THE PROBLEM: Scan the data below for the string "none". Show every line where it turns up.

ENTRIES SUPPLIED:

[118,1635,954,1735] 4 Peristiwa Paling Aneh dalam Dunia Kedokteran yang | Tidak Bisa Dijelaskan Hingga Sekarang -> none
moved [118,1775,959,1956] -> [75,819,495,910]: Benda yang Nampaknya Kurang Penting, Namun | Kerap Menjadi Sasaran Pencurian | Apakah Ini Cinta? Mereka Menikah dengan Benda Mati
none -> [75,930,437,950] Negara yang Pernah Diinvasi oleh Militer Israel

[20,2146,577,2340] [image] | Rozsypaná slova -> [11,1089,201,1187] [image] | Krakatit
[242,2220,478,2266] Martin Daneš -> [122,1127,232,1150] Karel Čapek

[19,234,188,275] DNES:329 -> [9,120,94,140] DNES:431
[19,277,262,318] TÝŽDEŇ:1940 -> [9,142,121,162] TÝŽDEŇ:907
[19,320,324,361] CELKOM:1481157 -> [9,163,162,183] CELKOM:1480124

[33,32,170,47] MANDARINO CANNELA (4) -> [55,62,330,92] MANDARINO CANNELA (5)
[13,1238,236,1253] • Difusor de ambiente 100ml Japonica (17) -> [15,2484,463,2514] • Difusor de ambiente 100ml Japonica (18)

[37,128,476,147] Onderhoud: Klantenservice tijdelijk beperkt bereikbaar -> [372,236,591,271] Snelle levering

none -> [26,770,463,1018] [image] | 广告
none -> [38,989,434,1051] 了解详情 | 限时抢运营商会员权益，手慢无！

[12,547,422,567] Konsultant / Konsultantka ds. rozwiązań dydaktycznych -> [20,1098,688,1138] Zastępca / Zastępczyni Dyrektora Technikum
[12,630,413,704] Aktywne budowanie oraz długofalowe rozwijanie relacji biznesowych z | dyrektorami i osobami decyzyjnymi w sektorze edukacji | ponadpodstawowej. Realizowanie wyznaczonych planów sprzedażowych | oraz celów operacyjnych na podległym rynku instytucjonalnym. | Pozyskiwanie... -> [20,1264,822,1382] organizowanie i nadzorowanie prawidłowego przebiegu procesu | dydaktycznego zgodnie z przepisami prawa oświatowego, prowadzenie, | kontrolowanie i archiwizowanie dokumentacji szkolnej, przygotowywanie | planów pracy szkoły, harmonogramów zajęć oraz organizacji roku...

RESPONSE:
[118,1635,954,1735] 4 Peristiwa Paling Aneh dalam Dunia Kedokteran yang | Tidak Bisa Dijelaskan Hingga Sekarang -> none
none -> [75,930,437,950] Negara yang Pernah Diinvasi oleh Militer Israel
none -> [26,770,463,1018] [image] | 广告
none -> [38,989,434,1051] 了解详情 | 限时抢运营商会员权益，手慢无！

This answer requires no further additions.